**Data shown**
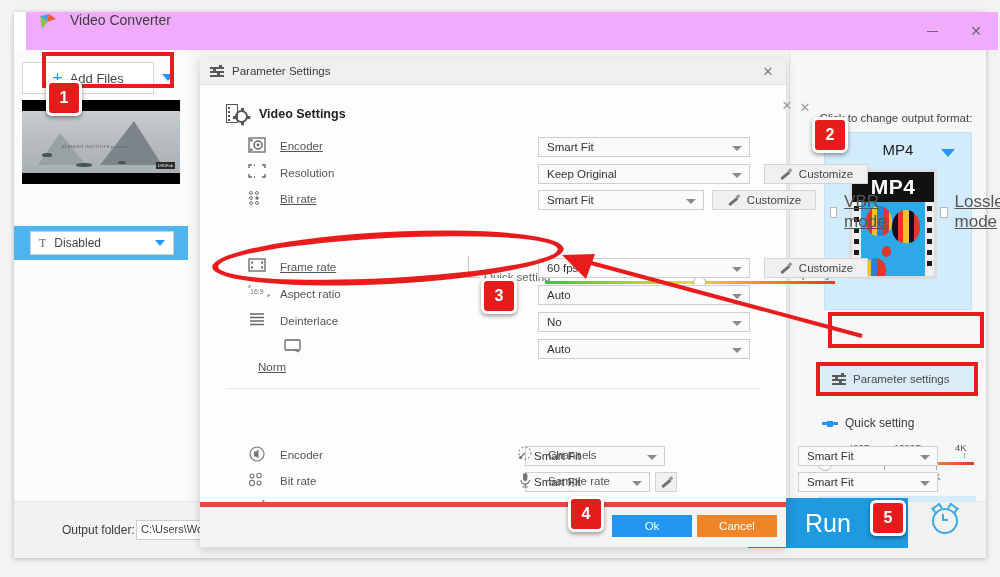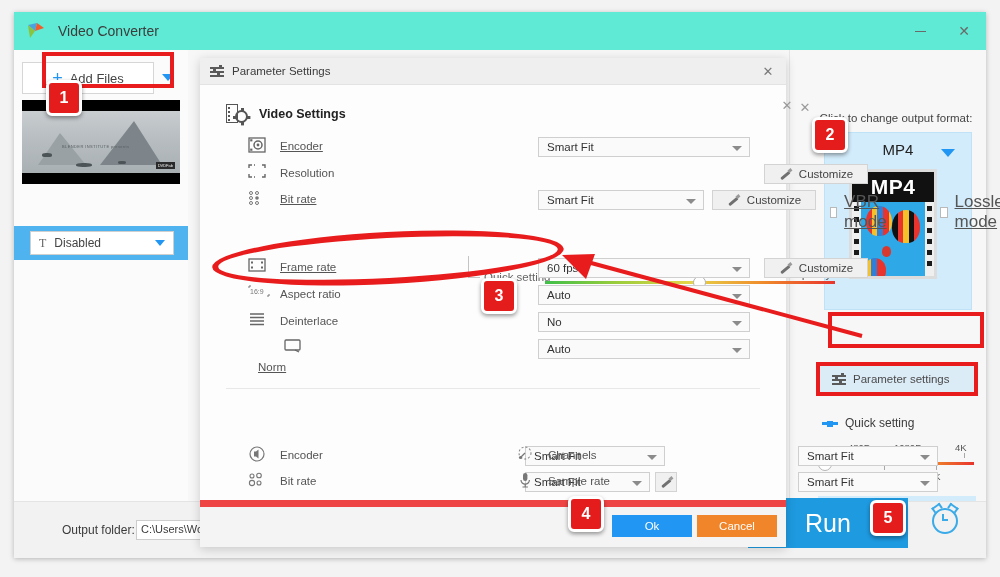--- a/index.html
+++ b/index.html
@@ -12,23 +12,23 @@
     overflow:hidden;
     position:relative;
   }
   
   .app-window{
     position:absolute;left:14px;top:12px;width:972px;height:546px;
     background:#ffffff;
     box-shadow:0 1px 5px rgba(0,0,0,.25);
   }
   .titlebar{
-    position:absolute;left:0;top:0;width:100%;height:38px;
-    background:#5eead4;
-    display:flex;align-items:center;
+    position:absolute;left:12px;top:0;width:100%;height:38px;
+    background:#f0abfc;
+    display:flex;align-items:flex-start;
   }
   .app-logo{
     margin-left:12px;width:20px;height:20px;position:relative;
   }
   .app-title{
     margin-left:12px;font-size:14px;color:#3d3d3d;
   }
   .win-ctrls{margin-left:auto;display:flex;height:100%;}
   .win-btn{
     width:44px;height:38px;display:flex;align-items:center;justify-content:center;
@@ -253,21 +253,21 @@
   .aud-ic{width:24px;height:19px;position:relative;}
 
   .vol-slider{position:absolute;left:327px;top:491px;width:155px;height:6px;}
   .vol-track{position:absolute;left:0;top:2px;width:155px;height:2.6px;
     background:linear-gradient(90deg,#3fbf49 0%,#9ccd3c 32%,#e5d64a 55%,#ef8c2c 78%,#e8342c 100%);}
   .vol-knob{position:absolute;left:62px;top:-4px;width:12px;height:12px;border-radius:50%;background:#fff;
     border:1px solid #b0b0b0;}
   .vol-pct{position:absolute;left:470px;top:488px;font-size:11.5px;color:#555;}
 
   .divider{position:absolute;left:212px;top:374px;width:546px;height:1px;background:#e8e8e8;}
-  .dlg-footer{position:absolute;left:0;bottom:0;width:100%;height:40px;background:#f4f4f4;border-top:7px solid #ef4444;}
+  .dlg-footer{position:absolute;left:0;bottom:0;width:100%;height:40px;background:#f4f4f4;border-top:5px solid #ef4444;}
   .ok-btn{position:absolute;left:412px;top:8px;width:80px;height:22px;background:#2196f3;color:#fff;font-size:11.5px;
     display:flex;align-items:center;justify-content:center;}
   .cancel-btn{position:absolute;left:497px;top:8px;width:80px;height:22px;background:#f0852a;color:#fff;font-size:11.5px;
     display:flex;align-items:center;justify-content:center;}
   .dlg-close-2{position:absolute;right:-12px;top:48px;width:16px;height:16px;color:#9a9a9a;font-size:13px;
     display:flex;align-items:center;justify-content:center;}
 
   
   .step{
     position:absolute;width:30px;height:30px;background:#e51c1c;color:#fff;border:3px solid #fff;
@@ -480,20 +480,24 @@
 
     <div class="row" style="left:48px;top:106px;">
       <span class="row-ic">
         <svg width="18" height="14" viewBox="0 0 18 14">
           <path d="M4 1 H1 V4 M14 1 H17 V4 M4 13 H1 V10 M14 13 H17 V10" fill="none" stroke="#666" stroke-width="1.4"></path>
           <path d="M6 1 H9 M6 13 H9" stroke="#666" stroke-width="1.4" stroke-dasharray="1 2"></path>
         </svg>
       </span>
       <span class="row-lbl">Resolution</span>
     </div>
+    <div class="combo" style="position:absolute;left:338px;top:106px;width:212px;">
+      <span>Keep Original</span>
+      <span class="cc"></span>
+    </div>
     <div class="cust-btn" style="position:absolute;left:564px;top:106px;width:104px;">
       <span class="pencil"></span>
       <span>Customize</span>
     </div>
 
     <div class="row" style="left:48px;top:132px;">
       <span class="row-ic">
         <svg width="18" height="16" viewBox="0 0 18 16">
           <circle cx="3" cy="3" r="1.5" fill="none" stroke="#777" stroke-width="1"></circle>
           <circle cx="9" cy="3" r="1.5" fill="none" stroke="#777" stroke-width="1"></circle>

**Work request**
Whenever the word "fill" appears in a line of the listing, copy out that line.

**Output for this exercise**
           <path d="M4 1 H1 V4 M14 1 H17 V4 M4 13 H1 V10 M14 13 H17 V10" fill="none" stroke="#666" stroke-width="1.4"></path>
           <circle cx="3" cy="3" r="1.5" fill="none" stroke="#777" stroke-width="1"></circle>
           <circle cx="9" cy="3" r="1.5" fill="none" stroke="#777" stroke-width="1"></circle>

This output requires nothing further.